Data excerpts
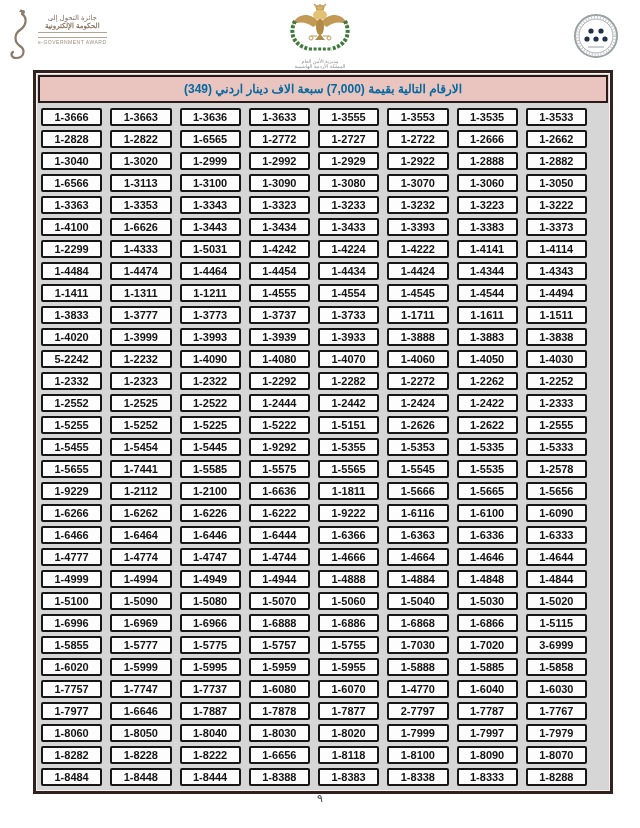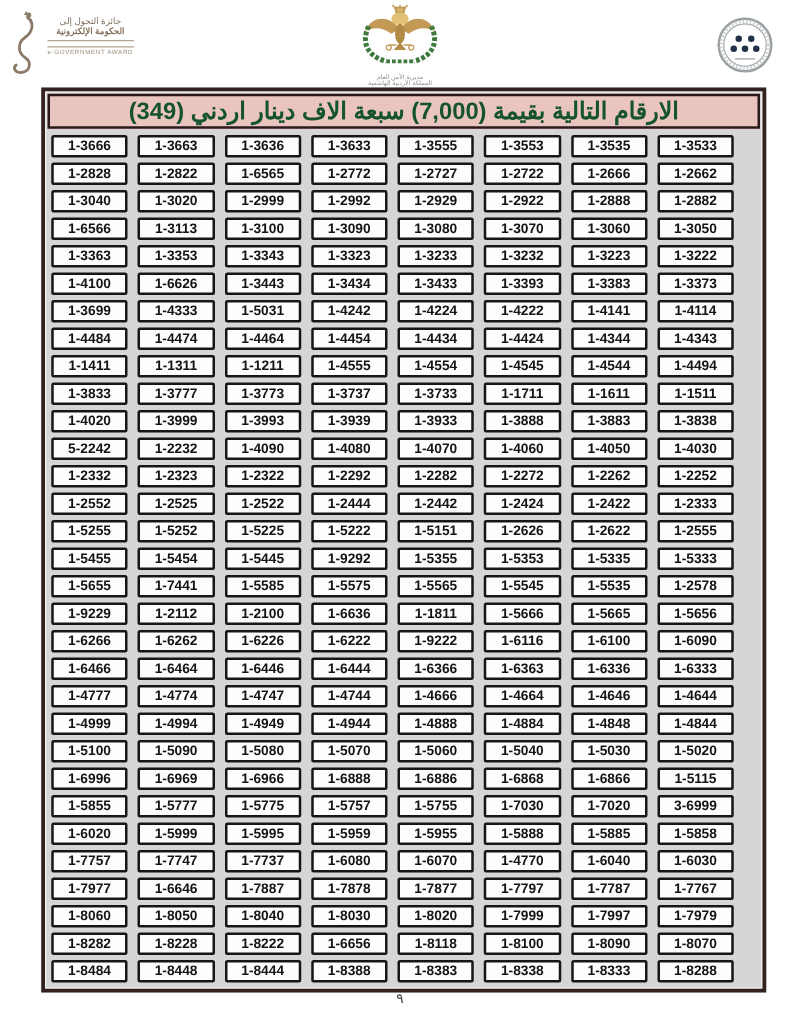--- a/index.html
+++ b/index.html
@@ -18,21 +18,21 @@
   .logo-center{position:absolute;left:283px;top:3px;width:74px;height:60px;text-align:center;}
   .emblem-cap{font-size:5px;color:#8f8f8f;line-height:5px;direction:rtl;}
 
   .logo-right{position:absolute;left:568px;top:12px;width:56px;height:50px;}
 
   
   .frame{position:absolute;left:33px;top:70px;width:574px;background:#d6d6d6;
          border:3px solid #33211d;box-shadow:inset 0 0 0 1px #f2f2f2;}
   .title-bar{margin:2px;height:24px;background:#eac4bf;border:2px solid #2b1b18;
              display:flex;align-items:center;justify-content:center;
-             direction:rtl;font-weight:bold;font-size:19px;color:#14532d;letter-spacing:.2px;}
+             direction:rtl;font-weight:bold;font-size:12px;color:#0369a1;letter-spacing:.2px;}
   .grid{display:grid;grid-template-columns:repeat(8,1fr);gap:4px 8px;padding:3px 23px 5px 5px;direction:ltr;}
   .cell{background:#fdfdfd;border:2px solid #161616;border-radius:2px;height:14px;line-height:14px;
         text-align:center;font-weight:bold;font-size:11px;color:#141414;}
 
   .pagenum{position:absolute;left:0;top:792px;width:640px;text-align:center;
            font-size:11px;color:#444;}
 </style>
 </head>
 <body>
 
@@ -137,21 +137,21 @@
         <div class="cell">1-3223</div>
         <div class="cell">1-3222</div>
         <div class="cell">1-4100</div>
         <div class="cell">1-6626</div>
         <div class="cell">1-3443</div>
         <div class="cell">1-3434</div>
         <div class="cell">1-3433</div>
         <div class="cell">1-3393</div>
         <div class="cell">1-3383</div>
         <div class="cell">1-3373</div>
-        <div class="cell">1-3699</div>
+        <div class="cell">1-2299</div>
         <div class="cell">1-4333</div>
         <div class="cell">1-5031</div>
         <div class="cell">1-4242</div>
         <div class="cell">1-4224</div>
         <div class="cell">1-4222</div>
         <div class="cell">1-4141</div>
         <div class="cell">1-4114</div>
         <div class="cell">1-4484</div>
         <div class="cell">1-4474</div>
         <div class="cell">1-4464</div>
@@ -310,21 +310,21 @@
         <div class="cell">1-6080</div>
         <div class="cell">1-6070</div>
         <div class="cell">1-4770</div>
         <div class="cell">1-6040</div>
         <div class="cell">1-6030</div>
         <div class="cell">1-7977</div>
         <div class="cell">1-6646</div>
         <div class="cell">1-7887</div>
         <div class="cell">1-7878</div>
         <div class="cell">1-7877</div>
-        <div class="cell">1-7797</div>
+        <div class="cell">2-7797</div>
         <div class="cell">1-7787</div>
         <div class="cell">1-7767</div>
         <div class="cell">1-8060</div>
         <div class="cell">1-8050</div>
         <div class="cell">1-8040</div>
         <div class="cell">1-8030</div>
         <div class="cell">1-8020</div>
         <div class="cell">1-7999</div>
         <div class="cell">1-7997</div>
         <div class="cell">1-7979</div>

--- AIM OF THE EXERCISE ---
Exactly reproduce the lines of the entries above, from the one containing "-310,21 +310,21 @@" to the very last, and no others.

--- TASK RESPONSE ---
@@ -310,21 +310,21 @@
         <div class="cell">1-6080</div>
         <div class="cell">1-6070</div>
         <div class="cell">1-4770</div>
         <div class="cell">1-6040</div>
         <div class="cell">1-6030</div>
         <div class="cell">1-7977</div>
         <div class="cell">1-6646</div>
         <div class="cell">1-7887</div>
         <div class="cell">1-7878</div>
         <div class="cell">1-7877</div>
-        <div class="cell">1-7797</div>
+        <div class="cell">2-7797</div>
         <div class="cell">1-7787</div>
         <div class="cell">1-7767</div>
         <div class="cell">1-8060</div>
         <div class="cell">1-8050</div>
         <div class="cell">1-8040</div>
         <div class="cell">1-8030</div>
         <div class="cell">1-8020</div>
         <div class="cell">1-7999</div>
         <div class="cell">1-7997</div>
         <div class="cell">1-7979</div>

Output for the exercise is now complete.